Work order:
Any image found in the entries is to be skipped; the rest is returned word for word.

--- Records Enclosed Below ---

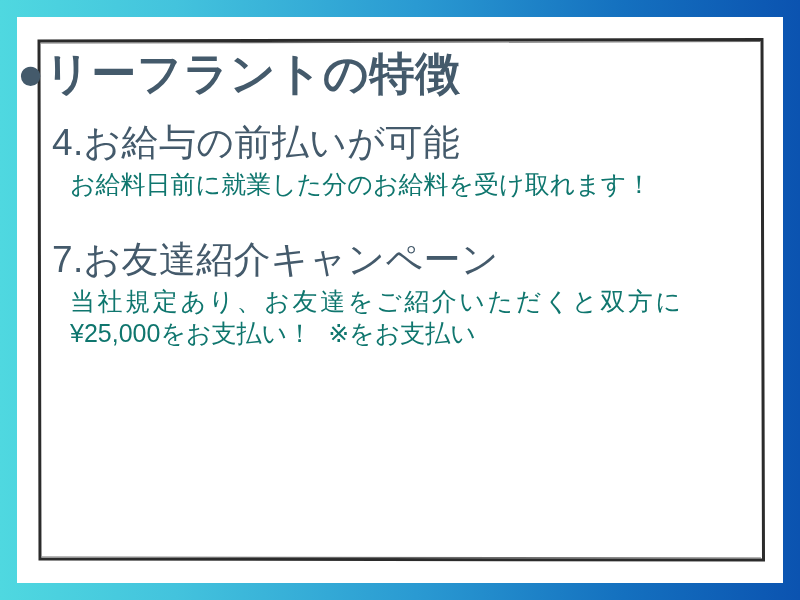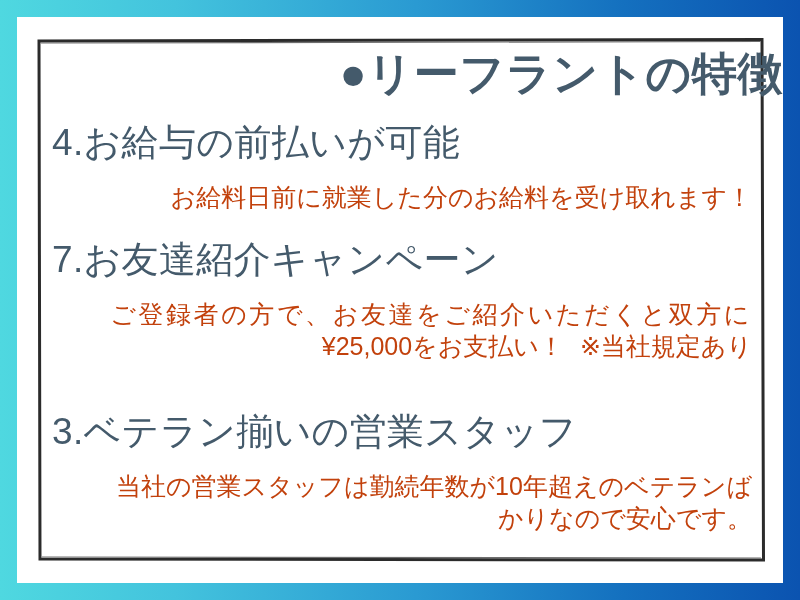"●リーフラントの特徴" .title { text-align: right -> left }
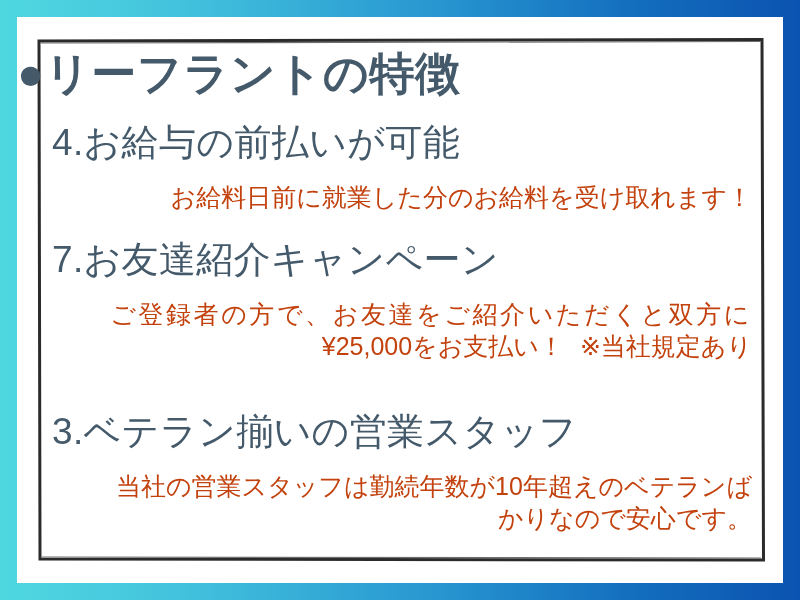"お給料日前に就業した分のお給料を受け取れます！" .body { color: #c2410c -> #0f766e; margin-top: 18px -> 5px; text-align: right -> none }
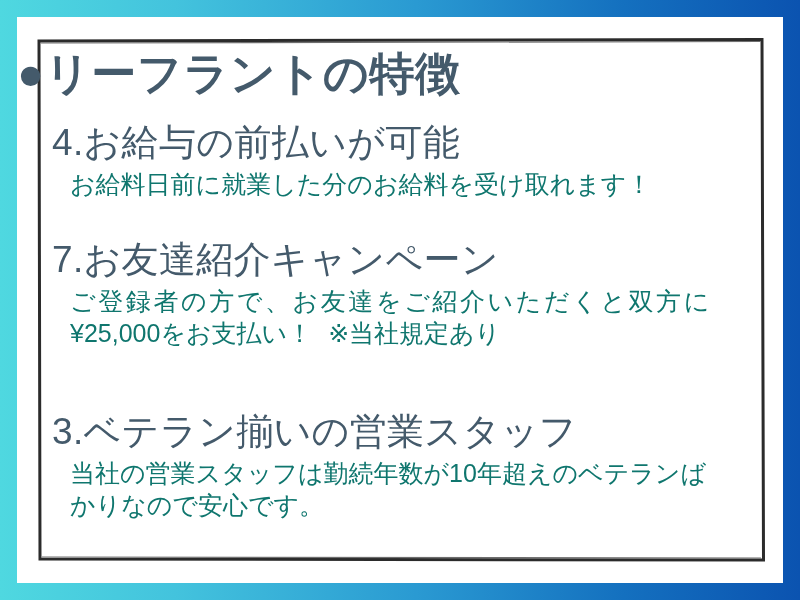"ご登録者の方で、お友達をご紹介いただくと双方に" span.ln { text: ご登録者の方で -> 当社規定あり }
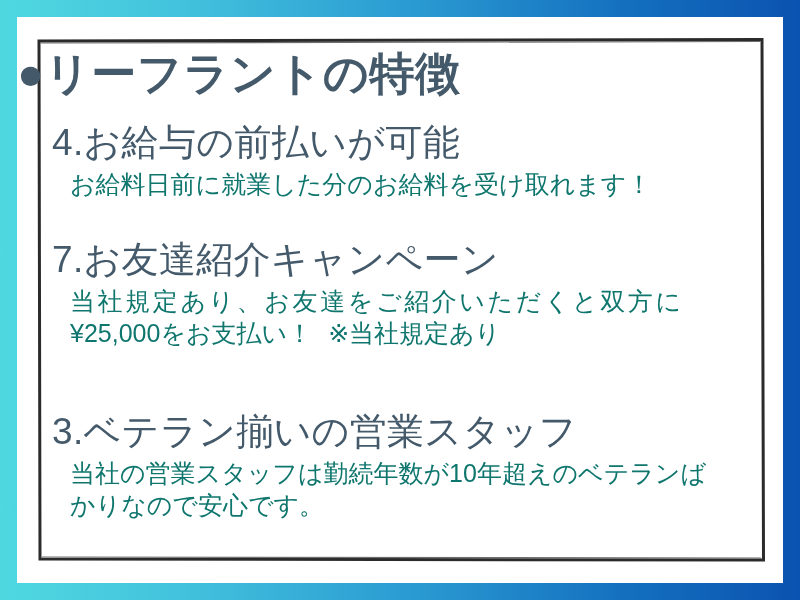"※当社規定あり" span { text: 当社規定あり -> をお支払い }
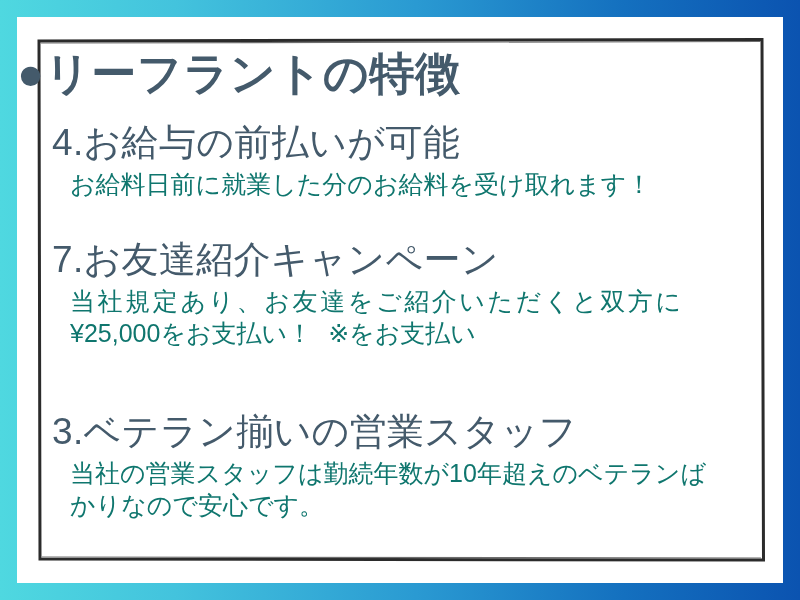"3.ベテラン揃いの営業スタッフ" div.section { html: <div> <div>3.ベテラン揃いの営業スタッフ</div> <div> <span>当社の営業スタッフは勤続年数が10年超えのベテランば</span> <span>かりなので安心です。</span> </div> </div> -> none }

--- End of Enclosed Records ---

Reply to the exercise:
"●リーフラントの特徴" .title { text-align: right -> left }
"お給料日前に就業した分のお給料を受け取れます！" .body { color: #c2410c -> #0f766e; margin-top: 18px -> 5px; text-align: right -> none }
"ご登録者の方で、お友達をご紹介いただくと双方に" span.ln { text: ご登録者の方で -> 当社規定あり }
"※当社規定あり" span { text: 当社規定あり -> をお支払い }
"3.ベテラン揃いの営業スタッフ" div.section { html: <div> <div>3.ベテラン揃いの営業スタッフ</div> <div> <span>当社の営業スタッフは勤続年数が10年超えのベテランば</span> <span>かりなので安心です。</span> </div> </div> -> none }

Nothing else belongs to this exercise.